The above 30 free-market industrialized countries are referenced at this website. They are the 30 that joined the OECD during the time period of 1961 through 2009. See the OECD website to see the current list.

 

Observations

Almost all other high-income free-market countries (plus Poland) have some kind of health-care-for-all system with 98-100% of their citizens having access to health care.
Most of those have 100% of their citizens with access to health care.
The United States does not.

The temptation is strong in some people that we need to study what other countries have done regarding health-care-for-all. That's been done. However, it hardly matters for multiple reasons:

1) Different countries have different cultures and different situations.

2) Americans often like to come up with their own solution.

3) Most importantly, health care for all is a matter of implementing efficiency to get more for and pay less.

Considering the need to establish efficiency, the uniquely American solution is obvious, so we need to take action with common sense:

— Efficiency is maximized when there is only one place at which to pool our money and only one place from which to pay the bills.
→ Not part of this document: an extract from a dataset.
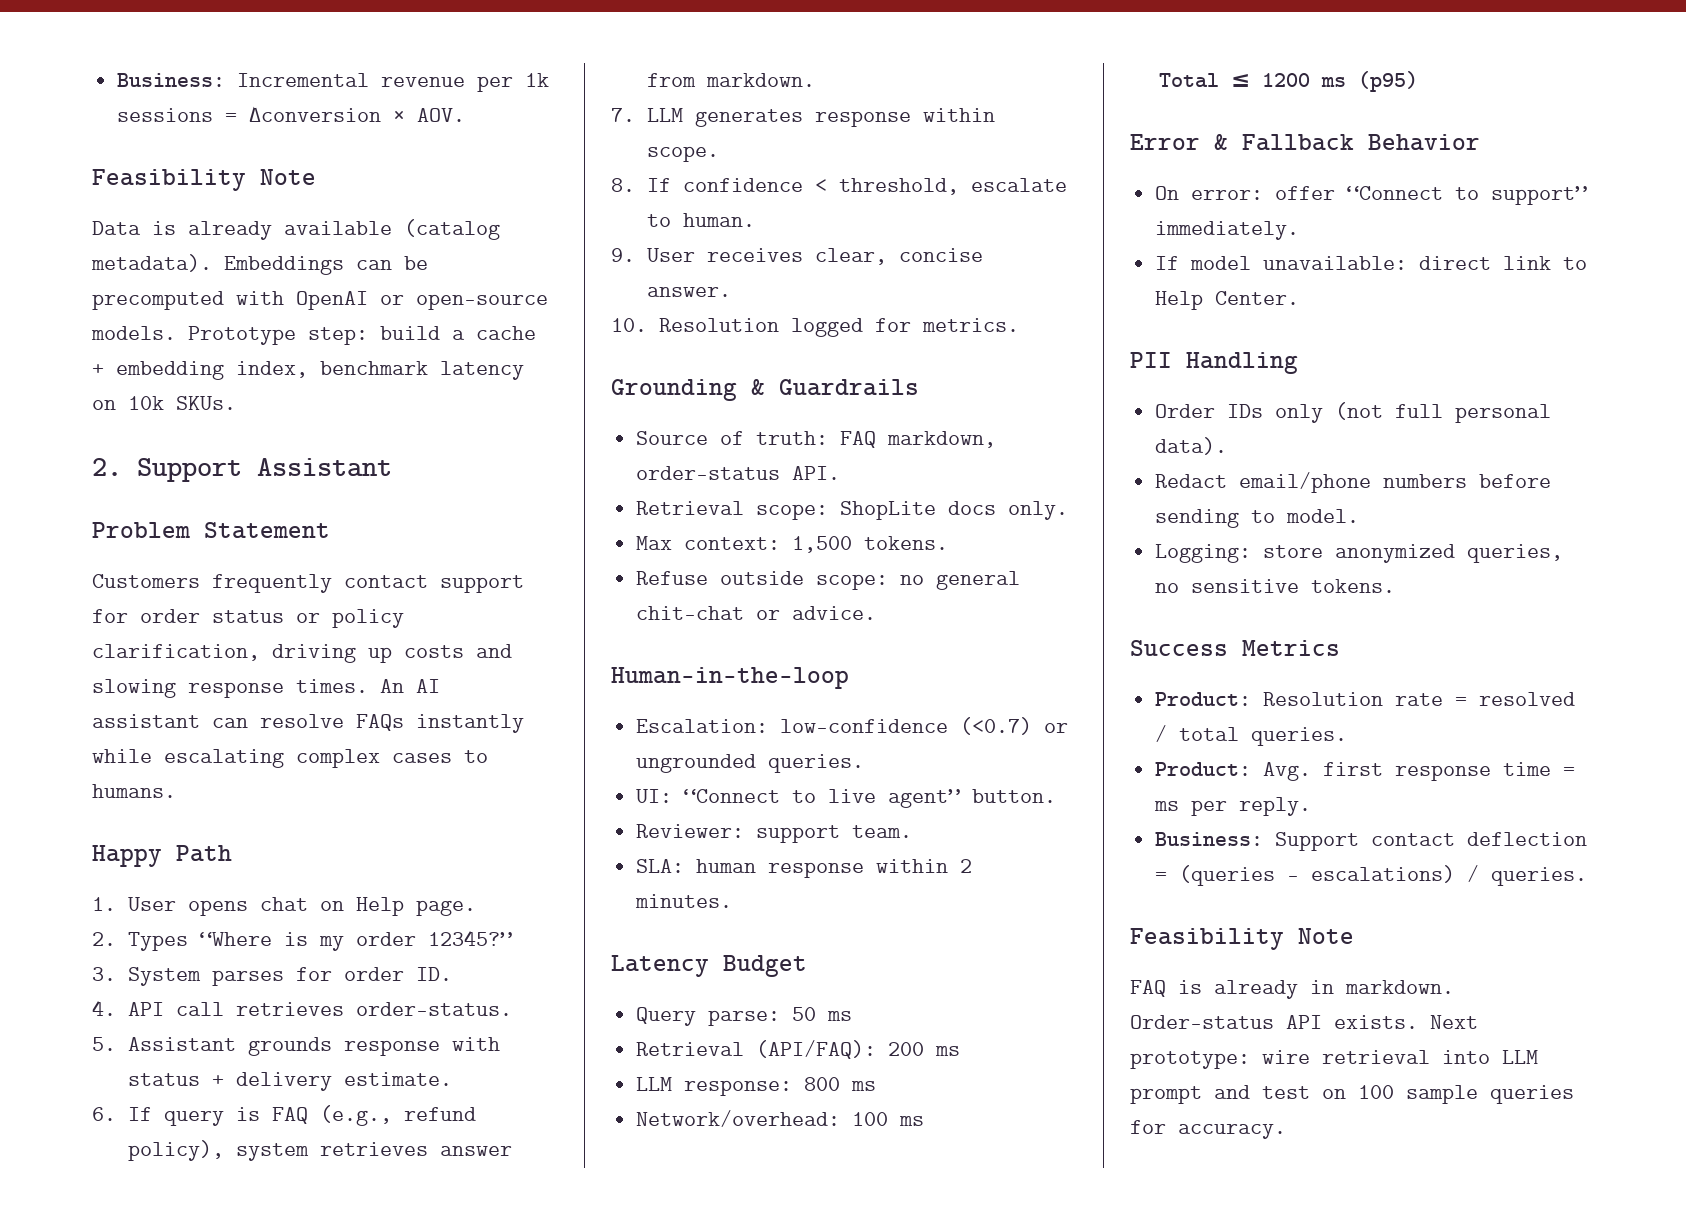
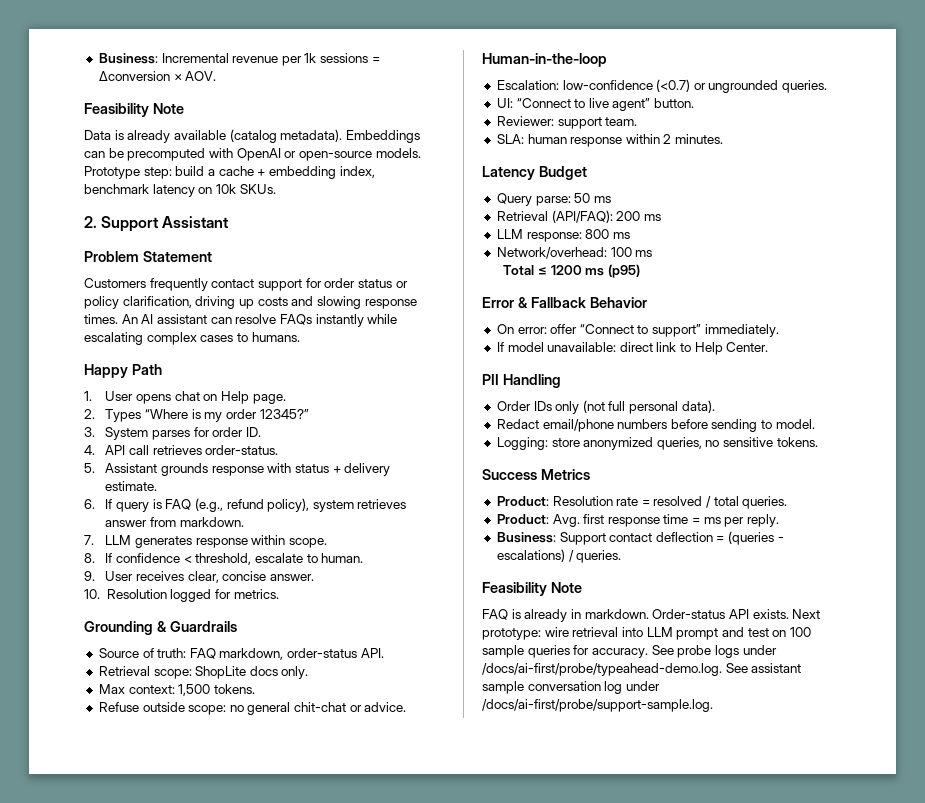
+ See probe logs under /docs/ai-first/probe/typeahead-demo.log. See assistant sample conversation log under /docs/ai-first/probe/support-sample.log.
That one place is one public agency, a "single payer".

— Efficiency is maximized when there is only one health care plan.

— Efficiency is maximized when there is only one purchaser of drugs and equipment and the prices are negotiated.

Refer to this website to achieve our uniquely-American solution that is the best.


More About the 30 Free-Market Countries


The thirty countries are typically called “free-market countries” or “industrialized countries”. The countries joined the OECD (explained below) during the time period 1961 through 2009. The OECD is an excellent source of statistical information about the 30 countries. OECD is based on countries with a market-oriented ideology. Twenty-eight of the thirty are high-income countries. Among the 30 countries that are referenced at this website, most of them have some form of “health care for all”, as per the many implementations of health-care-for-all systems. It is time for the U.S. to cut the unnecessary administrative costs and all unnecessary functions from our health care bureaucracy. We need efficiency through simplicity. We need to catch up to the rest of the world when it comes to being efficient in paying for health care.

Source

The list of countries is the set of member countries of the OECD – Organization for Economic Cooperation and Development, which provides statistical information for this set of countries. Go to the OECD website to see which countries have been added since 2009.

About the Exceptions

The following 4 countries out of the 30 have less than 98% of their citizens not having access to primary health care coverage, as per an OECD report.
Luxembourg 2.1% uninsured
Mexico 17.5% uninsured
Turkey 32.8% uninsured
United States about 15% uninsured

Sources and More Observations

For the first three countries refer to page 9 of the OECD report Health Systems Institutional Characteristics (pdf) for their 2008 data.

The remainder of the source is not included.